Le 6 août, Ahmed Maher, journaliste indépendant et ex-rédacteur en chef du site d'information Marsad Aden, a été enlevé avec son frère à Aden par des hommes armés affiliés au CTS, qui contrôle cette province du sud. Ils l’accusent d'être impliqué dans “des affaires qui compromettraient la sécurité et la stabilité de la région”, ce que ses proches nient. Selon les informations recueillies par RSF, Ahmed Maher a été porte-parole de la “Brigade des transports” avant d’en démissionner. Au service du gouvernement officiel, cette unité est considérée comme une organisation terroriste par le CTS. Sur sa page Facebook officielle, le journaliste se décrit aujourd’hui comme “politiquement indépendant”.

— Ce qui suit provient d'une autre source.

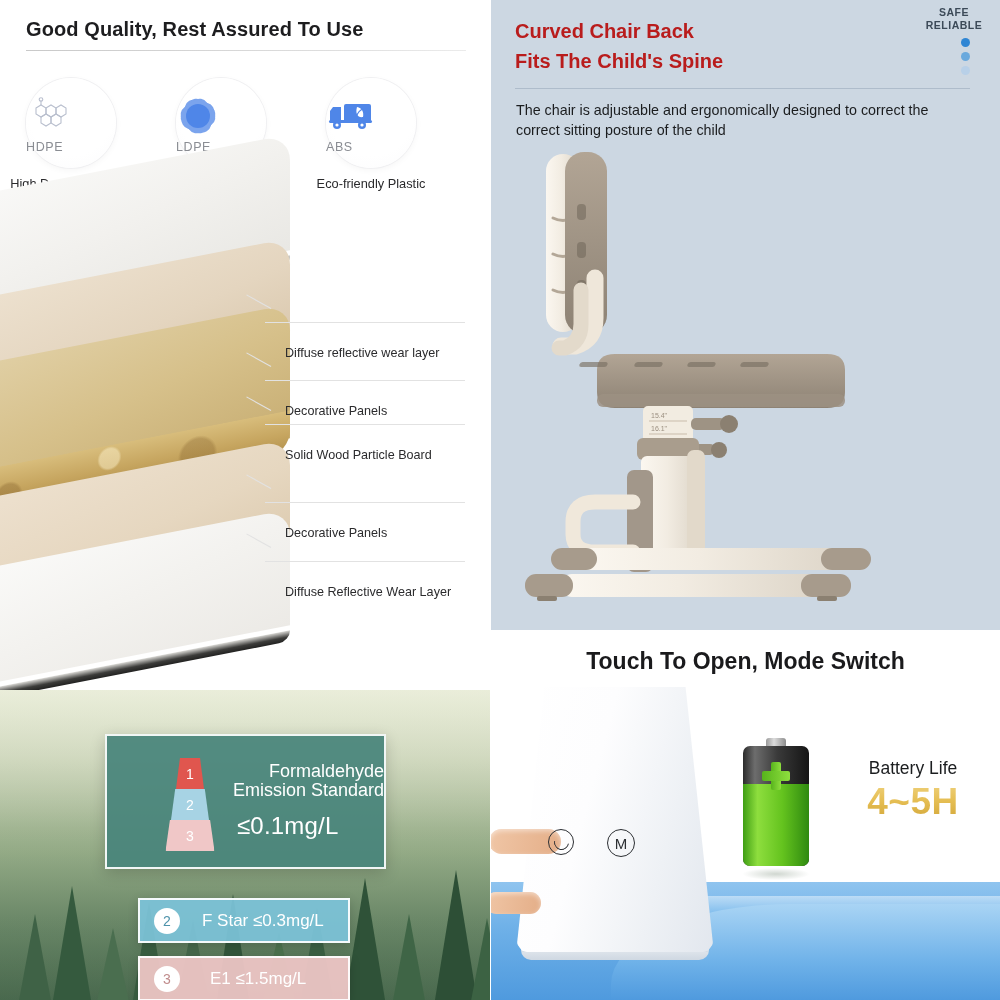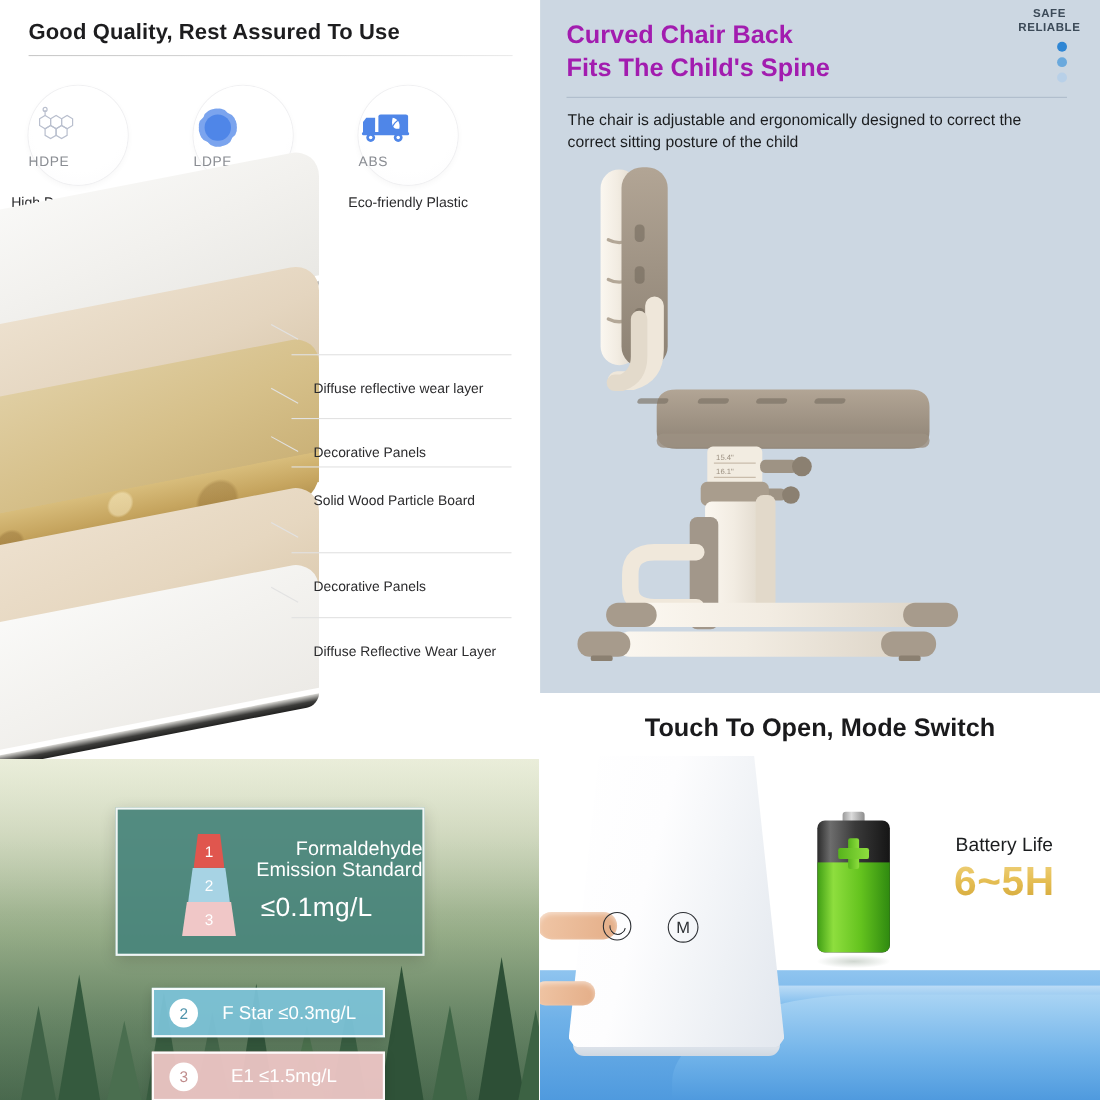--- a/index.html
+++ b/index.html
@@ -109,7 +109,7 @@
   #chair-head { position: absolute; left: 0; top: 0; width: 509px; height: 105px; }
   #chair-title {
     position: absolute; left: 24px; top: 16px; width: 420px;
-    font-size: 23px; line-height: 30px; color: #a21caf; font-weight: bold;
+    font-size: 20px; line-height: 30px; color: #b91c1c; font-weight: bold;
     font-family: "Liberation Sans", sans-serif;
   }
   #chair-title .l2 { display: block; }

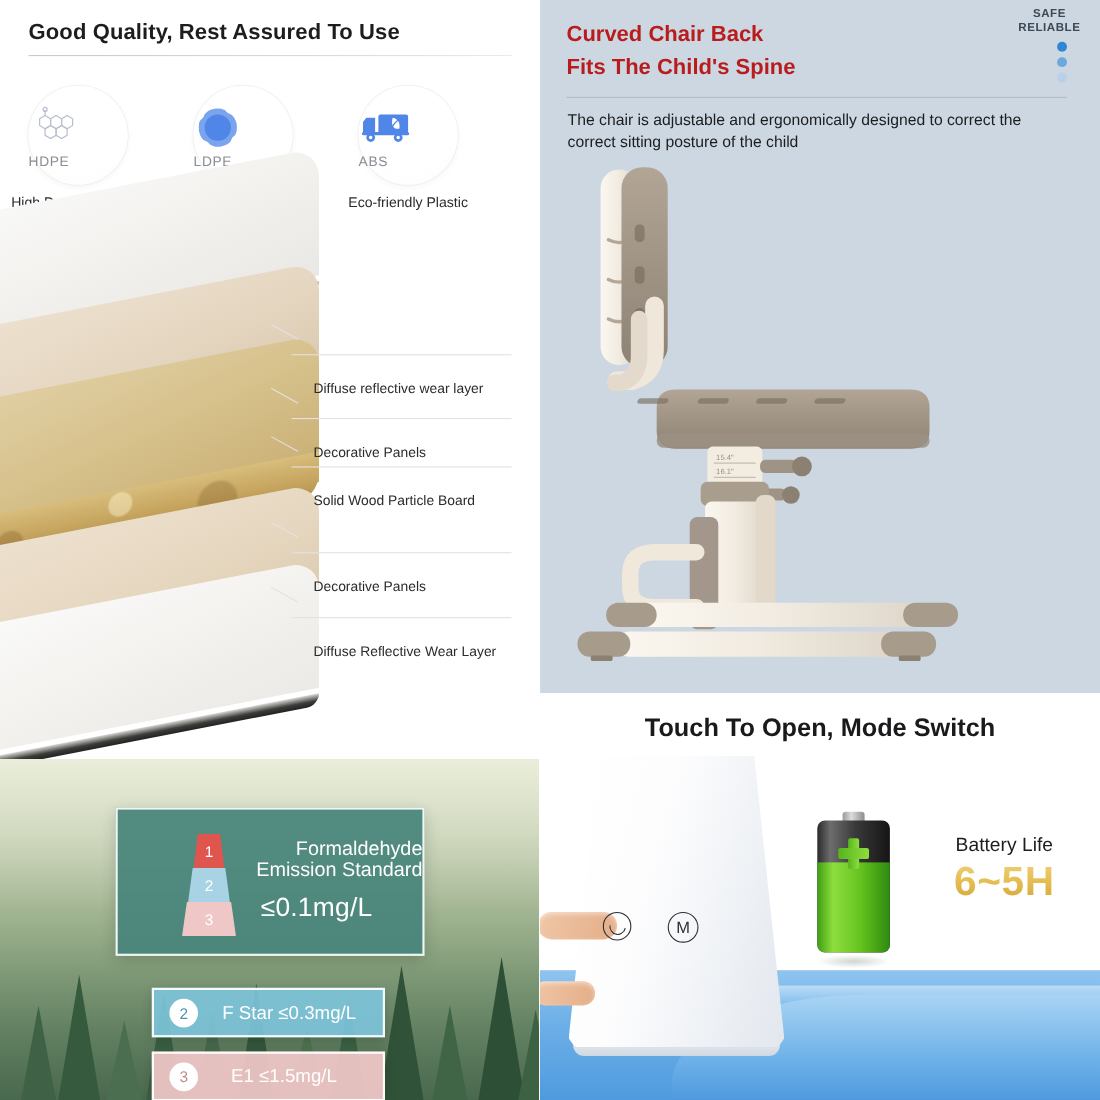--- a/index.html
+++ b/index.html
@@ -551,7 +551,7 @@
 
     <div id="batt-text">
       <div id="batt-life">Battery Life</div>
-      <div id="batt-hours">6~5H</div>
+      <div id="batt-hours">4~5H</div>
     </div>
   </section>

Alors qu’il essayait de rendre visite à son fils, le père d’Ahmed Maher a été battu par les services de sécurité, explique Mohammed Esmail, directeur exécutif du Yemen Media Freedom Observatory (Marsadak), qui a engagé une procédure pour fournir un avocat au journaliste. Son véhicule et son téléphone portable ont été fouillés.” En avril dernier, son domicile avait été saccagé et sa famille menacée de mort. En 2019, un mandat d'arrêt avait déjà été émis contre lui par le CTS. 

En mai 2022, Jamil Al-Samet, un autre journaliste emprisonné depuis février 2019, a été condamné par le Tribunal de Taiz à un an de prison et à une amende pour “insulte envers des généraux”. Cette ville disputée est actuellement contrôlée en partie par le gouvernement officiel, l’autre partie étant occupée par les Houthis. Le journaliste avait dénoncé la corruption au sein de l’Axe de Taiz, une brigade militaire chargée de protéger la zone pour le compte du gouvernement et dont les officiers sont majoritairement affiliés au parti Islah (branche yéménite des Frères musulmans). Il collaborait avec plusieurs médias, dont le site d’information Al-Wahdawi, d’obédience panarabiste.

Détenu par les Houthis à Sanaa depuis le 4 août 2021, Younis Abdulsalam attend toujours d’être pris en charge sur le plan médical, selon un compte-rendu que RSF est parvenu à se procurer. Accusé de “communiquer avec des entités étrangères”, le journaliste indépendant a été mis à l'isolement pendant quatre-vingt jours. Il est atteint de troubles obsessionnels compulsifs auxquels sont venues s’ajouter les différentes séquelles psychologiques provoquées par les tortures et mauvais traitements en détention.

Le Conseil de sécurité et les envoyés spéciaux au Yémen doivent exercer plus de pression sur toutes les parties, surtout les Houthis, qui ont notamment condamné à mort quatre journalistes”, constate Eman Homaid, directrice de l’Insaf (Center for Defending Freedoms & Minorities), une ONG de défense des minorités.